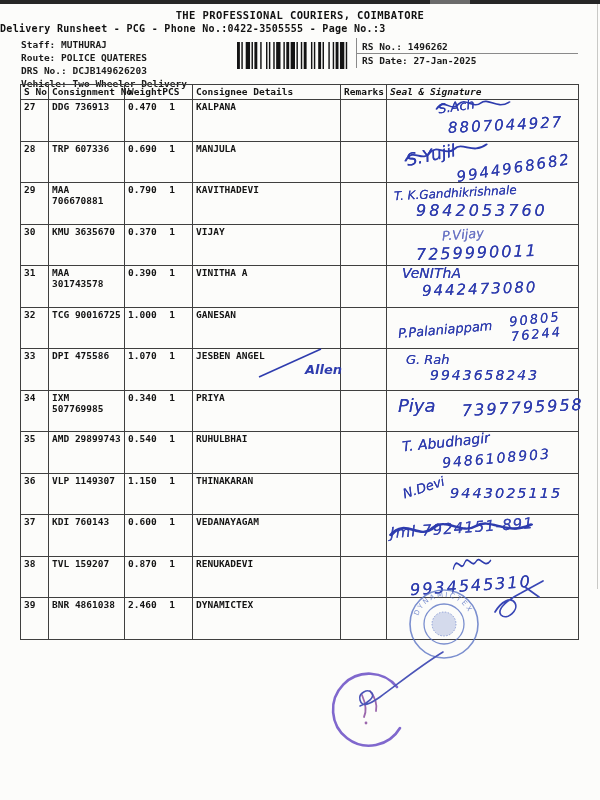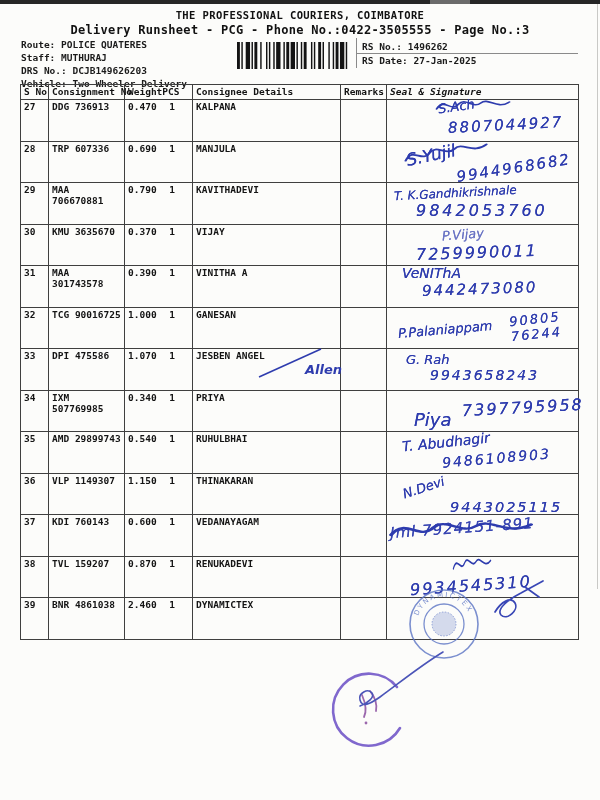--- a/index.html
+++ b/index.html
@@ -12,22 +12,22 @@
   .sheet{position:absolute;inset:0;}
   .top-strip{position:absolute;left:0;top:0;width:600px;height:4px;background:#262626;}
   .top-strip:after{content:"";position:absolute;left:430px;top:0;width:40px;height:4px;background:#6b6b6b;}
   .edge-right{position:absolute;right:2px;top:4px;width:1px;height:585px;background:#c9c9c6;}
 
   .doc-title{
     position:absolute;left:0;top:9px;width:600px;text-align:center;
     font-weight:bold;font-size:10.5px;letter-spacing:.4px;color:#111;
   }
   .doc-subtitle{
-    position:absolute;left:0;top:23px;width:600px;text-align:center;
-    font-weight:bold;font-size:12px;letter-spacing:.3px;color:#111;
+    position:absolute;left:0;top:23px;width:600px;
+    font-weight:bold;font-size:10px;letter-spacing:.3px;color:#111;
   }
   .info-block{position:absolute;left:21px;top:38px;font-size:9.5px;font-weight:bold;line-height:13px;color:#1b1b1b;}
   .info-line{white-space:pre;}
   .barcode{position:absolute;left:237px;top:42px;width:117px;height:27px;}
   .rs-block{position:absolute;left:362px;top:40px;font-size:9.5px;font-weight:bold;line-height:14px;color:#1b1b1b;}
   .rs-vline{position:absolute;left:356px;top:38px;width:1px;height:30px;background:#8a8a8a;}
   .rs-hline{position:absolute;left:356px;top:53px;width:222px;height:1px;background:#8a8a8a;}
 
   table.runsheet{
     position:absolute;left:20px;top:84px;width:558px;
@@ -60,26 +60,26 @@
   .sig-29 .sig-name{left:4px;top:2px;font-size:12px;transform:rotate(-3deg);}
   .sig-29 .sig-phone{left:26px;top:17px;font-size:16px;letter-spacing:3px;}
   .sig-30 .sig-name{left:52px;top:1px;opacity:.7;transform:rotate(-4deg);}
   .sig-30 .sig-phone{left:26px;top:17px;font-size:16px;transform:rotate(-2deg);}
   .sig-31 .sig-name{left:12px;top:-2px;font-size:14px;}
   .sig-31 .sig-phone{left:32px;top:13px;transform:rotate(-2deg);}
   .sig-32 .sig-name{left:8px;top:13px;transform:rotate(-5deg);}
   .sig-32 .sig-phone{left:120px;top:2px;width:62px;white-space:normal;line-height:15px;font-size:13px;transform:rotate(-6deg);}
   .sig-33 .sig-name{left:16px;top:2px;}
   .sig-33 .sig-phone{left:40px;top:17px;font-size:14px;}
-  .sig-34 .sig-name{left:24px;top:3px;font-size:18px;margin-top:14px;}
+  .sig-34 .sig-name{left:8px;top:3px;font-size:18px;}
   .sig-34 .sig-phone{left:72px;top:6px;font-size:16px;transform:rotate(-3deg);}
   .sig-35 .sig-name{left:12px;top:1px;transform:rotate(-6deg);font-size:14px;}
   .sig-35 .sig-phone{left:52px;top:17px;transform:rotate(-5deg);font-size:14px;}
   .sig-36 .sig-name{left:12px;top:5px;transform:rotate(-18deg);}
-  .sig-36 .sig-phone{left:60px;top:24px;font-size:14.5px;}
+  .sig-36 .sig-phone{left:60px;top:10px;font-size:14.5px;}
   .sig-37 .sig-name{left:0px;top:3px;font-size:15px;letter-spacing:1px;transform:rotate(-4deg);opacity:.95;}
   .sig-37 .sig-flourish{left:-4px;top:-2px;width:150px;height:30px;}
   .sig-38 .sig-phone{left:20px;top:18px;font-size:16px;transform:rotate(-4deg);}
   .sig-38 .sig-flourish{left:62px;top:-6px;width:40px;height:24px;}
 
   .allen-note{position:absolute;left:112px;top:13px;font-size:13px;color:#2e3cae;
     font-family:"DejaVu Sans","Liberation Sans",sans-serif;font-style:italic;}
   .allen-slash{position:absolute;left:62px;top:-4px;width:70px;height:34px;stroke:#2e3cae;stroke-width:1.6;fill:none;}
 
   .stamps-overlay{position:absolute;left:0;top:0;width:600px;height:800px;pointer-events:none;}
@@ -89,22 +89,22 @@
 
 <div class="sheet">
 
   <div class="top-strip"></div>
   <div class="edge-right"></div>
 
   <div class="doc-title">THE PROFESSIONAL COURIERS, COIMBATORE</div>
   <div class="doc-subtitle">Delivery Runsheet - PCG - Phone No.:0422-3505555 - Page No.:3</div>
 
   <div class="info-block">
+    <div class="info-line"><span>Staff:</span> <span>MUTHURAJ</span></div>
     <div class="info-line"><span>Route:</span> <span>POLICE QUATERES</span></div>
-    <div class="info-line"><span>Staff:</span> <span>MUTHURAJ</span></div>
     <div class="info-line"><span>DRS No.:</span> <span>DCJB149626203</span></div>
     <div class="info-line"><span>Vehicle:</span> <span>Two Wheeler Delivery</span></div>
   </div>
 
   <svg class="barcode" viewBox="0 0 117 27" preserveAspectRatio="none">
       <rect x="0" y="0" width="2.9" height="27" fill="#141414"></rect>
       <rect x="4.35" y="0" width="1.45" height="27" fill="#141414"></rect>
       <rect x="8.7" y="0" width="4.35" height="27" fill="#141414"></rect>
       <rect x="14.499999999999998" y="0" width="1.45" height="27" fill="#141414"></rect>
       <rect x="17.4" y="0" width="2.9" height="27" fill="#141414"></rect>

──────

# Exercise brief
The result should be the material above, unchanged and free of pictures; please print it.

# Response
--- a/index.html
+++ b/index.html
@@ -12,22 +12,22 @@
   .sheet{position:absolute;inset:0;}
   .top-strip{position:absolute;left:0;top:0;width:600px;height:4px;background:#262626;}
   .top-strip:after{content:"";position:absolute;left:430px;top:0;width:40px;height:4px;background:#6b6b6b;}
   .edge-right{position:absolute;right:2px;top:4px;width:1px;height:585px;background:#c9c9c6;}
 
   .doc-title{
     position:absolute;left:0;top:9px;width:600px;text-align:center;
     font-weight:bold;font-size:10.5px;letter-spacing:.4px;color:#111;
   }
   .doc-subtitle{
-    position:absolute;left:0;top:23px;width:600px;text-align:center;
-    font-weight:bold;font-size:12px;letter-spacing:.3px;color:#111;
+    position:absolute;left:0;top:23px;width:600px;
+    font-weight:bold;font-size:10px;letter-spacing:.3px;color:#111;
   }
   .info-block{position:absolute;left:21px;top:38px;font-size:9.5px;font-weight:bold;line-height:13px;color:#1b1b1b;}
   .info-line{white-space:pre;}
   .barcode{position:absolute;left:237px;top:42px;width:117px;height:27px;}
   .rs-block{position:absolute;left:362px;top:40px;font-size:9.5px;font-weight:bold;line-height:14px;color:#1b1b1b;}
   .rs-vline{position:absolute;left:356px;top:38px;width:1px;height:30px;background:#8a8a8a;}
   .rs-hline{position:absolute;left:356px;top:53px;width:222px;height:1px;background:#8a8a8a;}
 
   table.runsheet{
     position:absolute;left:20px;top:84px;width:558px;
@@ -60,26 +60,26 @@
   .sig-29 .sig-name{left:4px;top:2px;font-size:12px;transform:rotate(-3deg);}
   .sig-29 .sig-phone{left:26px;top:17px;font-size:16px;letter-spacing:3px;}
   .sig-30 .sig-name{left:52px;top:1px;opacity:.7;transform:rotate(-4deg);}
   .sig-30 .sig-phone{left:26px;top:17px;font-size:16px;transform:rotate(-2deg);}
   .sig-31 .sig-name{left:12px;top:-2px;font-size:14px;}
   .sig-31 .sig-phone{left:32px;top:13px;transform:rotate(-2deg);}
   .sig-32 .sig-name{left:8px;top:13px;transform:rotate(-5deg);}
   .sig-32 .sig-phone{left:120px;top:2px;width:62px;white-space:normal;line-height:15px;font-size:13px;transform:rotate(-6deg);}
   .sig-33 .sig-name{left:16px;top:2px;}
   .sig-33 .sig-phone{left:40px;top:17px;font-size:14px;}
-  .sig-34 .sig-name{left:24px;top:3px;font-size:18px;margin-top:14px;}
+  .sig-34 .sig-name{left:8px;top:3px;font-size:18px;}
   .sig-34 .sig-phone{left:72px;top:6px;font-size:16px;transform:rotate(-3deg);}
   .sig-35 .sig-name{left:12px;top:1px;transform:rotate(-6deg);font-size:14px;}
   .sig-35 .sig-phone{left:52px;top:17px;transform:rotate(-5deg);font-size:14px;}
   .sig-36 .sig-name{left:12px;top:5px;transform:rotate(-18deg);}
-  .sig-36 .sig-phone{left:60px;top:24px;font-size:14.5px;}
+  .sig-36 .sig-phone{left:60px;top:10px;font-size:14.5px;}
   .sig-37 .sig-name{left:0px;top:3px;font-size:15px;letter-spacing:1px;transform:rotate(-4deg);opacity:.95;}
   .sig-37 .sig-flourish{left:-4px;top:-2px;width:150px;height:30px;}
   .sig-38 .sig-phone{left:20px;top:18px;font-size:16px;transform:rotate(-4deg);}
   .sig-38 .sig-flourish{left:62px;top:-6px;width:40px;height:24px;}
 
   .allen-note{position:absolute;left:112px;top:13px;font-size:13px;color:#2e3cae;
     font-family:"DejaVu Sans","Liberation Sans",sans-serif;font-style:italic;}
   .allen-slash{position:absolute;left:62px;top:-4px;width:70px;height:34px;stroke:#2e3cae;stroke-width:1.6;fill:none;}
 
   .stamps-overlay{position:absolute;left:0;top:0;width:600px;height:800px;pointer-events:none;}
@@ -89,22 +89,22 @@
 
 <div class="sheet">
 
   <div class="top-strip"></div>
   <div class="edge-right"></div>
 
   <div class="doc-title">THE PROFESSIONAL COURIERS, COIMBATORE</div>
   <div class="doc-subtitle">Delivery Runsheet - PCG - Phone No.:0422-3505555 - Page No.:3</div>
 
   <div class="info-block">
+    <div class="info-line"><span>Staff:</span> <span>MUTHURAJ</span></div>
     <div class="info-line"><span>Route:</span> <span>POLICE QUATERES</span></div>
-    <div class="info-line"><span>Staff:</span> <span>MUTHURAJ</span></div>
     <div class="info-line"><span>DRS No.:</span> <span>DCJB149626203</span></div>
     <div class="info-line"><span>Vehicle:</span> <span>Two Wheeler Delivery</span></div>
   </div>
 
   <svg class="barcode" viewBox="0 0 117 27" preserveAspectRatio="none">
       <rect x="0" y="0" width="2.9" height="27" fill="#141414"></rect>
       <rect x="4.35" y="0" width="1.45" height="27" fill="#141414"></rect>
       <rect x="8.7" y="0" width="4.35" height="27" fill="#141414"></rect>
       <rect x="14.499999999999998" y="0" width="1.45" height="27" fill="#141414"></rect>
       <rect x="17.4" y="0" width="2.9" height="27" fill="#141414"></rect>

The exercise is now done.